Electrical engineers find innovative ways to use electricity, electronic materials and electrical phenomena to improve people’s lives. The field of electrical engineering encompasses a very broad spectrum of technical areas, including computers and digital systems, electronics and integrated circuits, communications, systems and control, electromagnetics and electro-optics, energy conversion and power distribution, robotics, signal processing, solid state electronics and photonics. Electrical engineers work at the frontier of high technology and are involved in research, the creation of new ideas and the design and development of new products, manufacturing and marketing activities. Electrical engineers work in a variety of industries: film and television, aerospace, automotive, business machines, professional and scientific equipment, computers and electronics, communications, medical technology. They work in public utilities, at NASA, the National Institutes of Health, and the Department of Defense. As researchers, they study everything from fuel cells to nanotechnology. If it’s got an on/off switch, these engineers have studied it, designed it or produced it.
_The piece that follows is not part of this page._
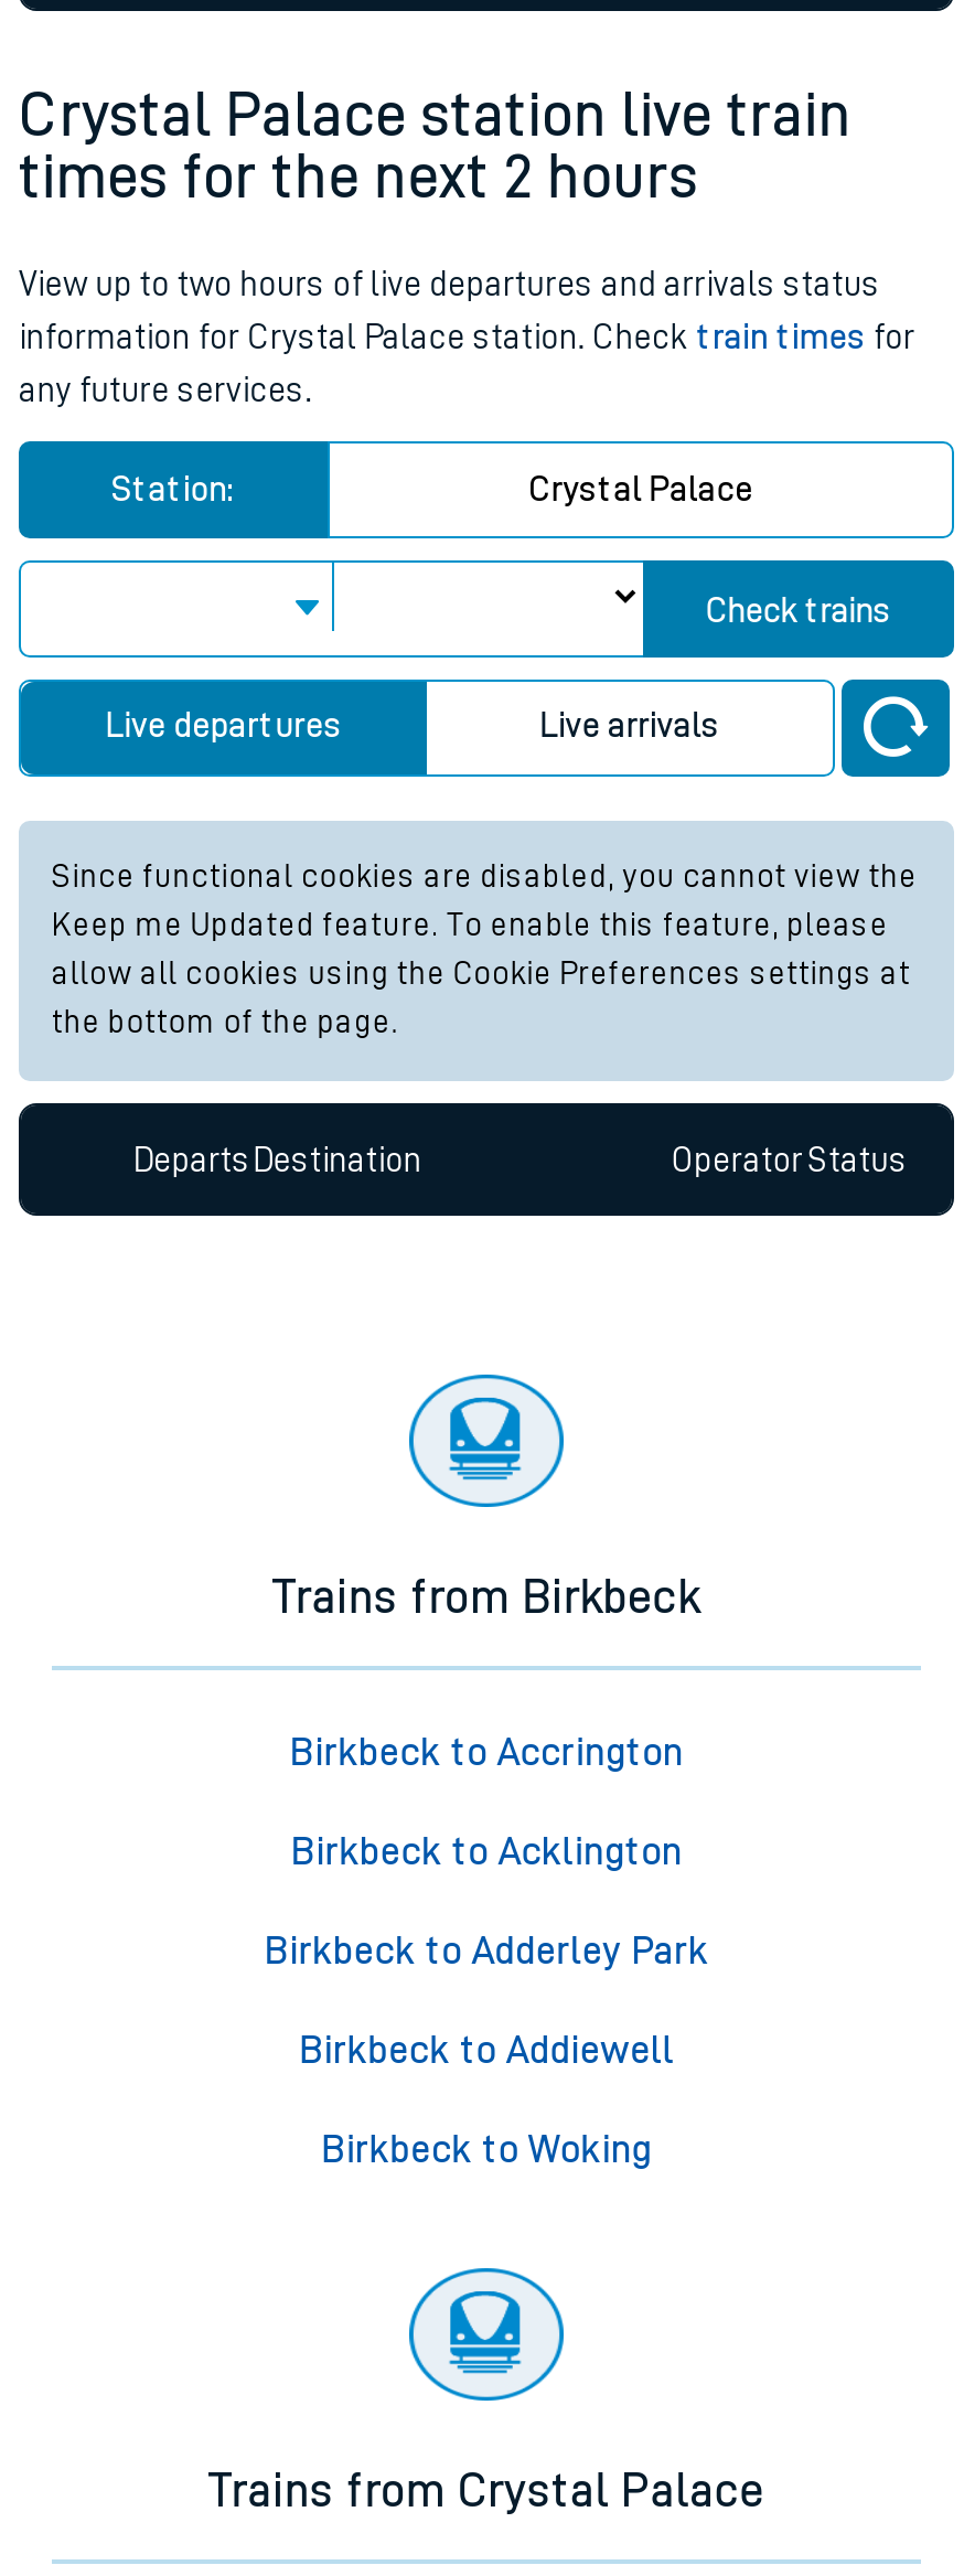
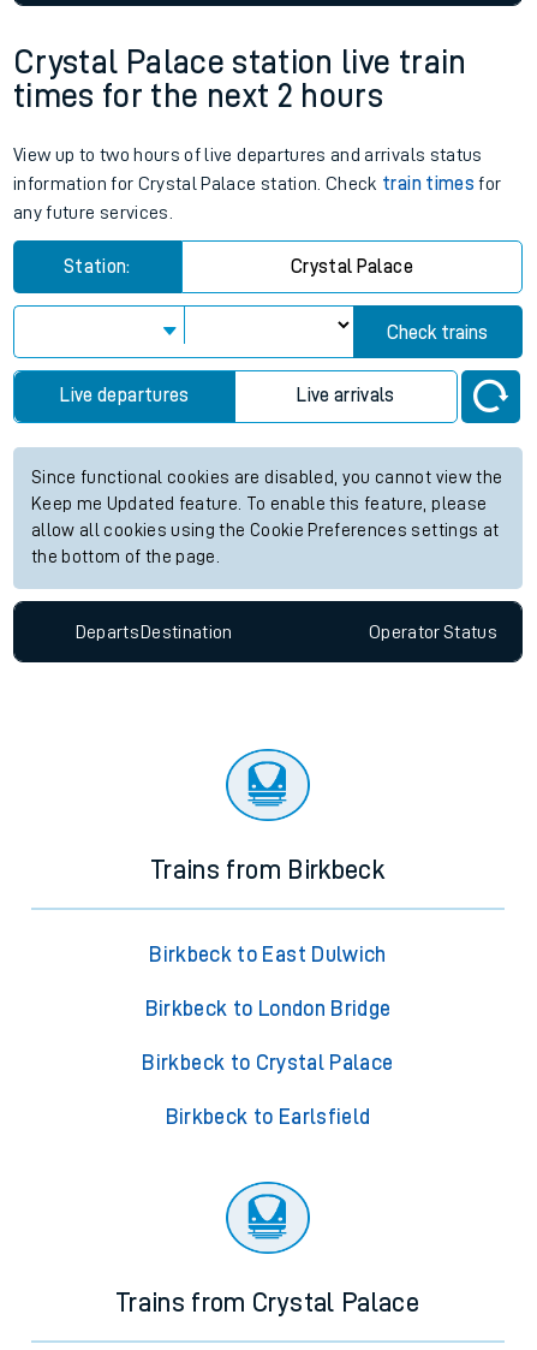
[264,1733,709,2170] Birkbeck to Accrington | Birkbeck to Acklington | Birkbeck to Adderley Park | Birkbeck to Addiewell | Birkbeck to Woking -> [142,944,393,1128] Birkbeck to East Dulwich | Birkbeck to London Bridge | Birkbeck to Crystal Palace | Birkbeck to Earlsfield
Electrical engineers learn to understand and use electrical power: make it, control it, transmit it, and tame it to design and run all kinds of traditional and advanced technologies. Students who enroll as Electrical Engineering majors at UK study at Kentucky’s flagship research institution, meaning you’ll be learning from top faculty looking to make the next big breakthrough in their field. Department of Electrical and Computer Engineering faculty are readily accessible both inside and outside the classroom and students have every opportunity necessary to grow personally and professionally. Courses cover all the essentials: circuits, power and energy, semiconductors, embedded systems, computer architecture and others. The undergraduate degree culminates in the capstone design courses where seniors work in teams to handle real-world problems outside the classroom and get a taste of real world engineering work.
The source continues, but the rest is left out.